Грело вечернее солнце. На второй день их уморительного сожительства она оказалась одетой в одну только верхнюю часть какой-то пижамки – без пуговиц и рукавов. Вид четырех ее голых членов и трех "мышек" (земблянская анатомия) его раздражал, и он, расхаживая по комнате и обдумывающий тронную речь, не глядя швырял в ее сторону шорты или купальный халат. Иногда, возвратясь в уютное старое кресло, он заставал там ее, горестно созерцающей изображение bogtura (древнего воина) в труде по истории. Он выметал ее вон из кресла, и она, потянувшись, перебиралась на приоконный диван, под пыльный солнечный луч, впрочем, спустя какое-то время она снова льнула к нему и приходилось одной рукой отпихивать ее торкливую головку, пока другая писала, или по одному отдирать розовые коготки от рукава либо подпояски.

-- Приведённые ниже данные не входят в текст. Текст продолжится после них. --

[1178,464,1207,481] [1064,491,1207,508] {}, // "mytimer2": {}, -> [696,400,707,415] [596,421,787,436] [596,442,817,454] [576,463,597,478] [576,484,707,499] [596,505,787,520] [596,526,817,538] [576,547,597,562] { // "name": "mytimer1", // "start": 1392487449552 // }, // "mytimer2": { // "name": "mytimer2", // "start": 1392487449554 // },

Ее ночное присутствие не убивало бессонницы, но по крайности держало на расстоянии крутое привидение королевы Бленды. В изнеможении и сонливости он утешался пустыми фантазиями, – не встать ли, к примеру, и не вылить ли из графина немного холодной воды на голое плечико Флер, чтобы погасить на нем слабый отблеск лунных лучей? У себя в логове зычно храпела графиня. Дальше, за преддверием его бдения (и тут он начинал засыпать), в темной, промозглой галерее, усеяв крашенный мраморный пол, в три и в четыре ряда лежали, приникнув к запертой двери, кто посапывая, кто скуля, его новые пажи, целые груды даровых мальчишек из Трота, Тосканы, Альбаноланда.

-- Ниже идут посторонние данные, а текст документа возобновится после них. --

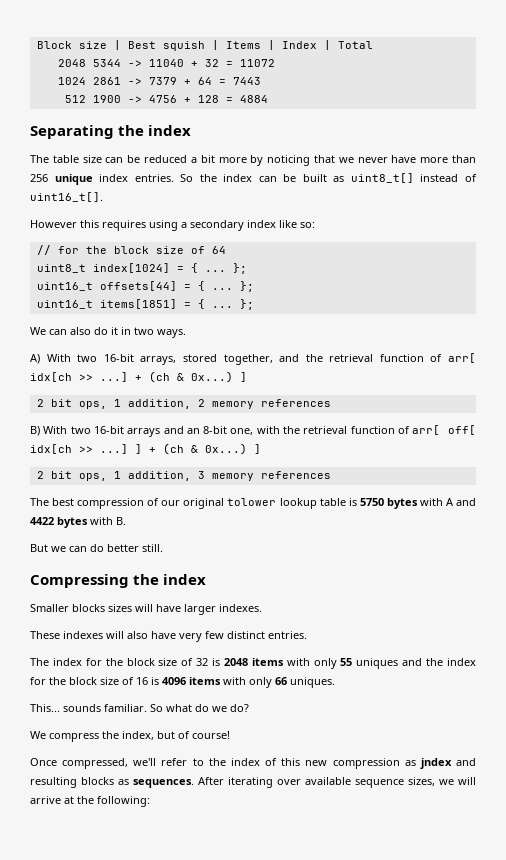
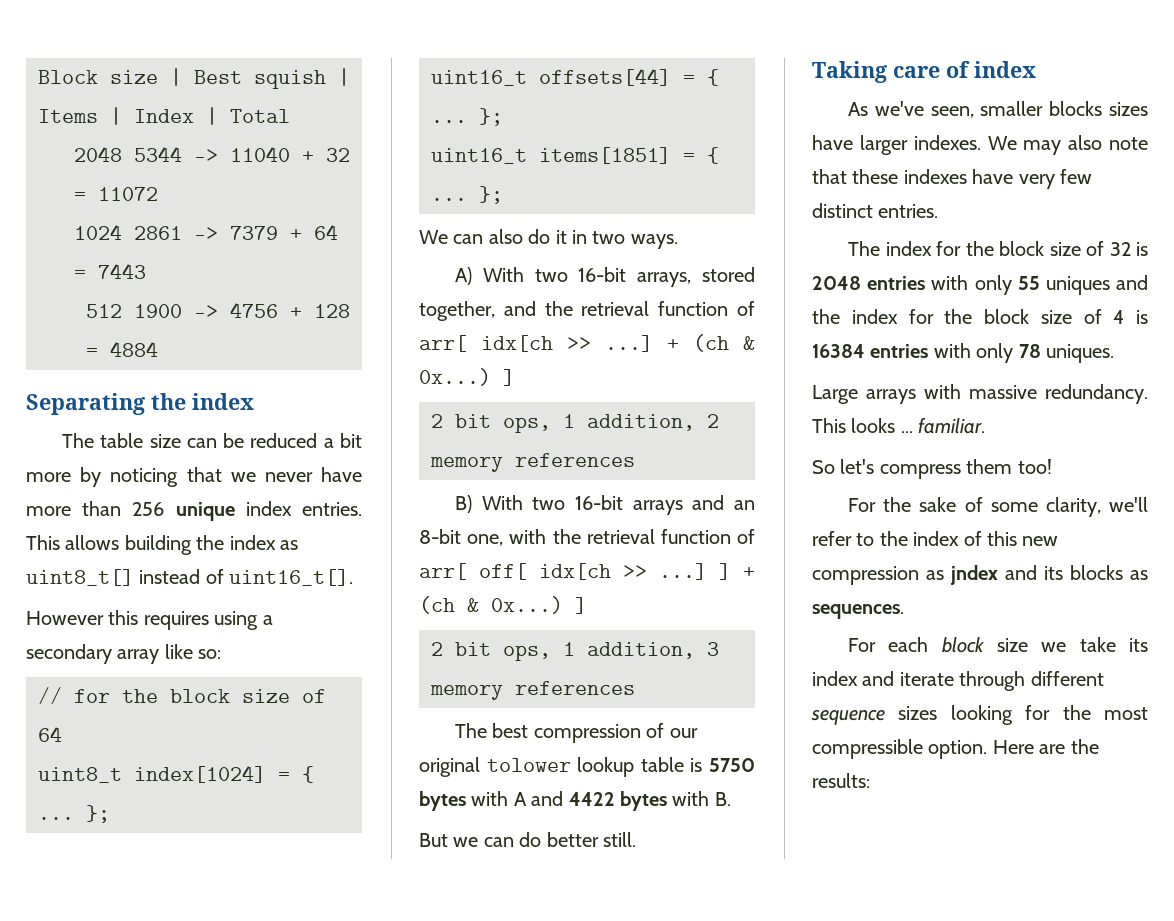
[180,174,327,182] So the index can be built -> [26,535,276,555] This allows building the index
[247,220,276,228] index -> [117,649,160,664] array
[30,574,207,588] [30,604,69,612] Compressing the index // Smaller -> [812,61,1036,83] [848,101,1044,118] Taking care of index // As we've seen, smaller
[135,604,153,612] will -> (1148, 109) none
[30,631,148,639] // These indexes will also -> [987,135,1148,155] [812,169,967,184] We may also note that these indexes
[251,658,284,666] items -> [867,276,926,290] entries
[136,677,287,688] 16 is 4096 items with only 66 -> [1113,310,1148,324] [812,343,1041,363] 4 is 16384 entries with only 78
[30,704,249,712] [30,731,230,742] [30,758,129,769] This... sounds familiar. So what do we do? // We compress the index, but of course! // Once compressed, -> [812,384,1148,404] [812,418,986,434] [812,459,1052,479] [848,497,1101,517] Large arrays with massive redundancy. This looks ... familiar. // So let's compress them too! // For the sake of some clarity,
[30,777,77,788] resulting -> [1044,566,1063,580] its
[198,777,476,788] [30,796,150,807] After iterating over available sequence sizes, we will arrive at the following: -> [848,637,1148,653] [812,671,1104,691] [811,705,1148,725] [812,739,1099,759] [812,773,870,788] // For each block size we take its index and iterate through different sequence sizes looking for the most compressible option. Here are the results:

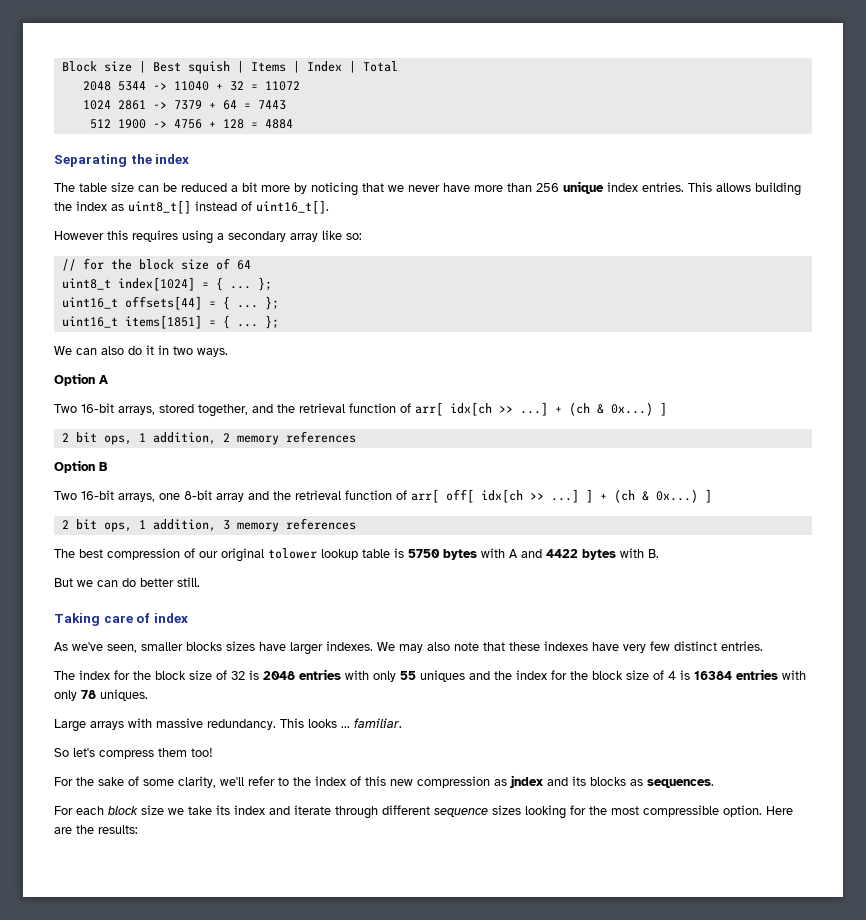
[455,267,568,285] A) With two -> [54,373,108,386] [54,404,77,413] Option A // Two
[455,495,755,515] [419,529,547,546] B) With two 16-bit arrays and an 8-bit one, with -> [54,460,108,473] [54,490,269,502] Option B // Two 16-bit arrays, one 8-bit array and

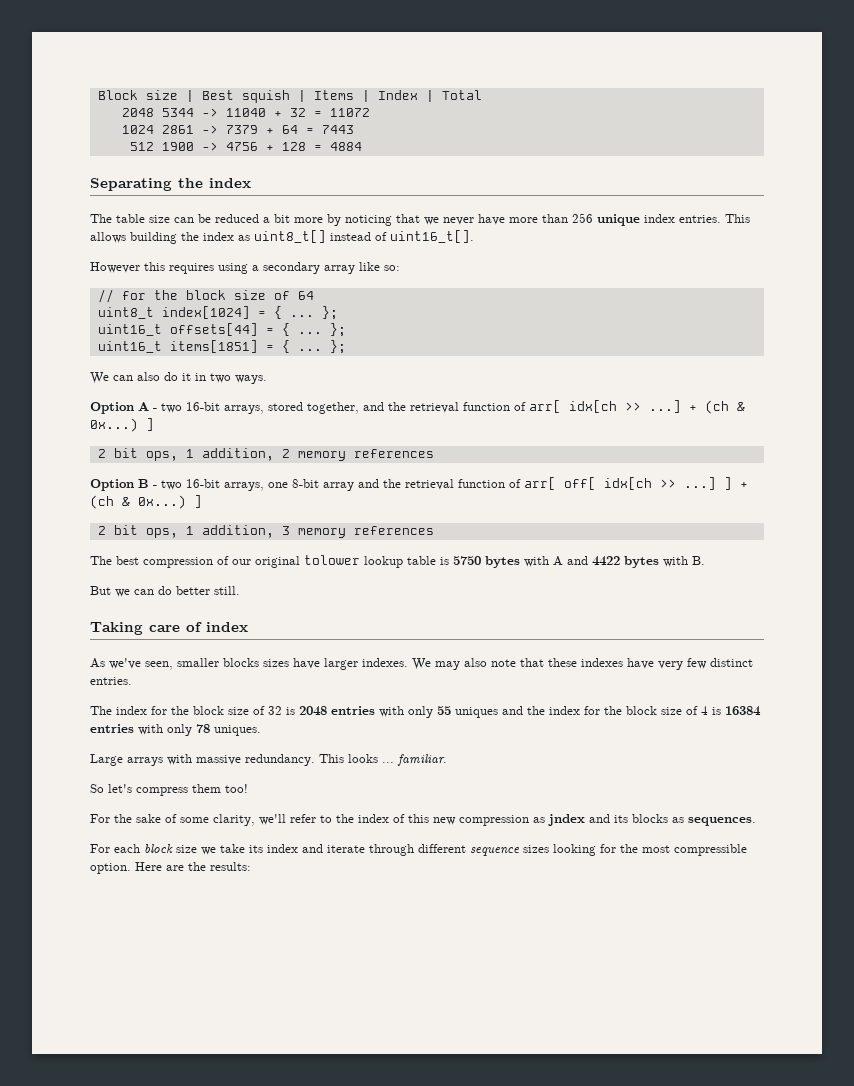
[54,404,77,413] // Two -> [153,403,182,413] - two
[54,491,77,500] // Two -> [153,480,182,490] - two

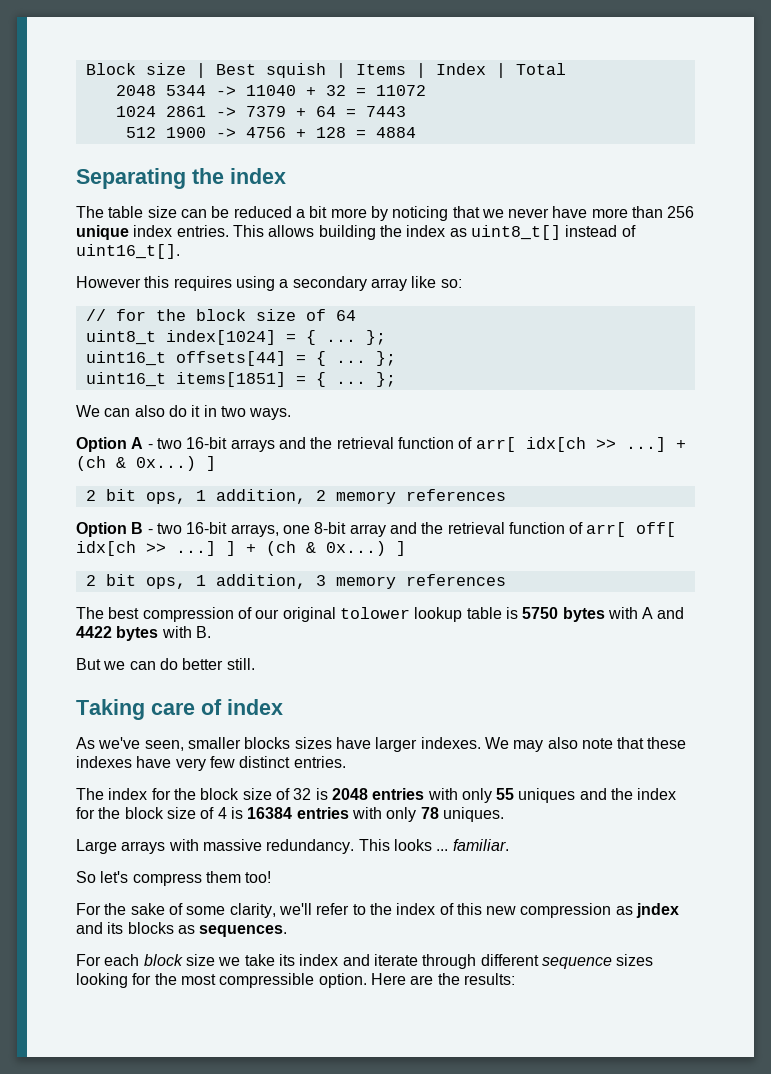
[224,402,359,414] arrays, stored together, -> [230,439,275,452] arrays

Пробуждаясь, он находил ее с гребешком в горсти перед его, а вернее, деда его псише, – триптихом бездонного света, воистину волшебным зеркалом с алмазной подписью мастера, Сударга из Бокаи. Она поворачивалась перед ним: загадочный механизм отражения собирал в глуби зеркал бесконечное множество голых тел, девичьи гирлянды, грациозные грустные гроздья, умалявшиеся в прозрачной дали или распадавшиеся на одиночных ундин, из которых иные, шептала она, непременно походят на ее прародительниц, в пору их молодости, – на маленьких деревенских garlien, расчесывающих, куда только достигали глаза, волосы на мелководье, а за ними мрела мечтательная русалочка из старинной сказки, а за ней – пустота.

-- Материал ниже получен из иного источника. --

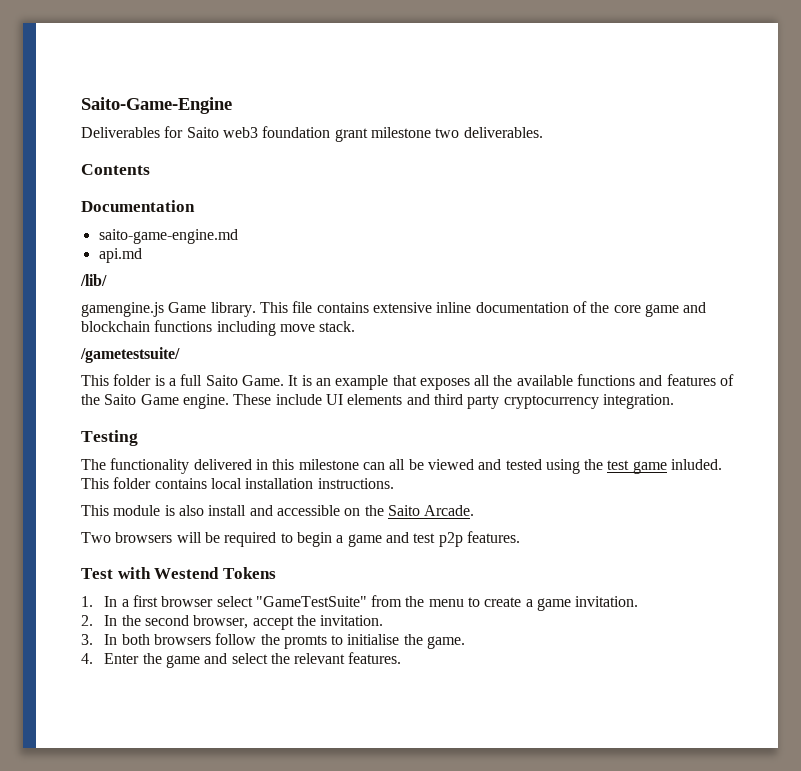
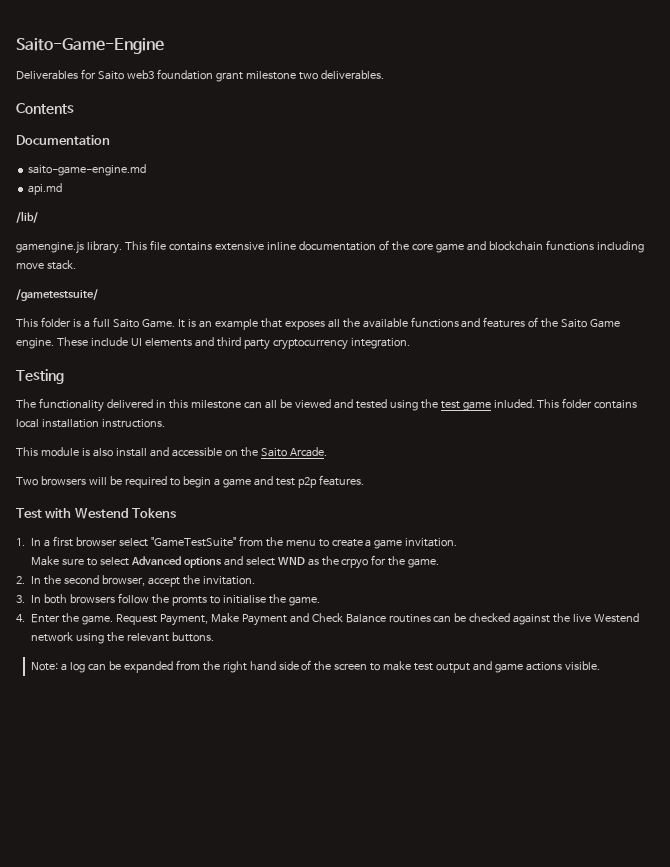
[168,302,207,313] Game -> (84, 247) none
(639, 601) none -> [30,555,440,569] // Make sure to select Advanced options and select WND as the crpyo for the game.
[165,652,402,668] game and select the relevant features. -> [81,613,640,626] [30,632,214,644] [30,660,601,673] game. Request Payment, Make Payment and Check Balance routines can be checked against the live Westend network using the relevant buttons. // Note: a log can be expanded from the right hand side of the screen to make test output and game actions visible.

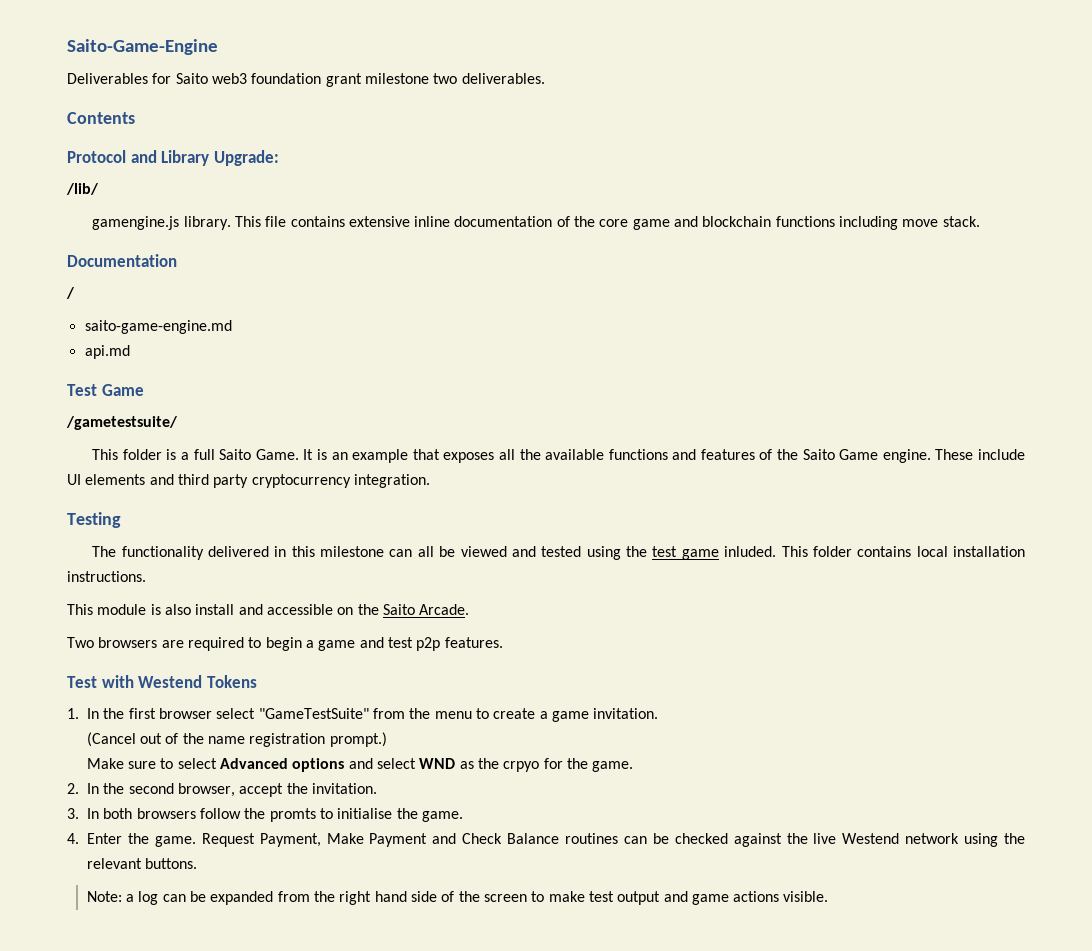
[16,135,110,145] [28,164,147,176] [28,183,63,195] Documentation // saito-game-engine.md // api.md -> [67,150,279,166] Protocol and Library Upgrade:
(76, 265) none -> [67,254,177,267] [66,287,75,299] [84,320,232,334] [84,345,130,359] [67,384,144,396] // Documentation // / // saito-game-engine.md // api.md // Test Game
[88,476,122,485] will be -> [161,640,184,648] are
[43,539,50,547] a -> [103,708,125,719] the
(458, 542) none -> [86,732,387,747] // (Cancel out of the name registration prompt.)

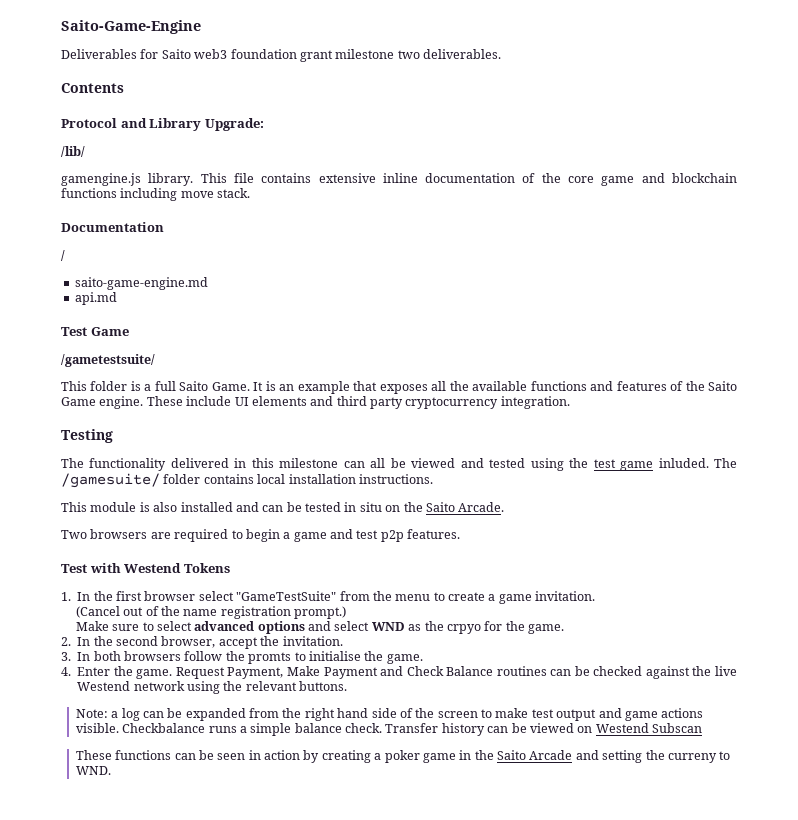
[781,546,808,557] This -> [714,458,738,468] [61,473,160,488] The /gamesuite/
[195,604,333,615] install and accessible -> [180,502,382,512] installed and can be tested in situ
[220,758,289,769] Advanced -> [194,621,255,631] advanced
(829, 896) none -> [122,723,703,736] [75,750,731,763] [75,766,111,775] Checkbalance runs a simple balance check. Transfer history can be viewed on Westend Subscan // These functions can be seen in action by creating a poker game in the Saito Arcade and setting the curreny to WND.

На третью ночь с внутренних лестниц донесся гулкий топ и лязг оружия, затем вломились Первый советник, три ходока из народа и новый начальник стражи. Забавно, но именно посланцев народа сильнее всего озлобила мысль, что их королевой станет правнучка уличного скрипача. Тем и закончился непорочный роман Карла-Ксаверия с Флер – хорошенькой, но все-таки не отвратной (как некоторые из кошек оказываются менее прочих невыносимы для добродушного пса, которому велено было сносить мучительные миазмы чужеродного вида). Обе дамы с их белыми чемоданами и устарелыми музыкальными инструментами побрели во флигель на задворках Дворца. Сладкий укол облегчения, – и затем дверь передней с веселым треском съехала вбок и вся орава "putti"20 ввалилась вовнутрь.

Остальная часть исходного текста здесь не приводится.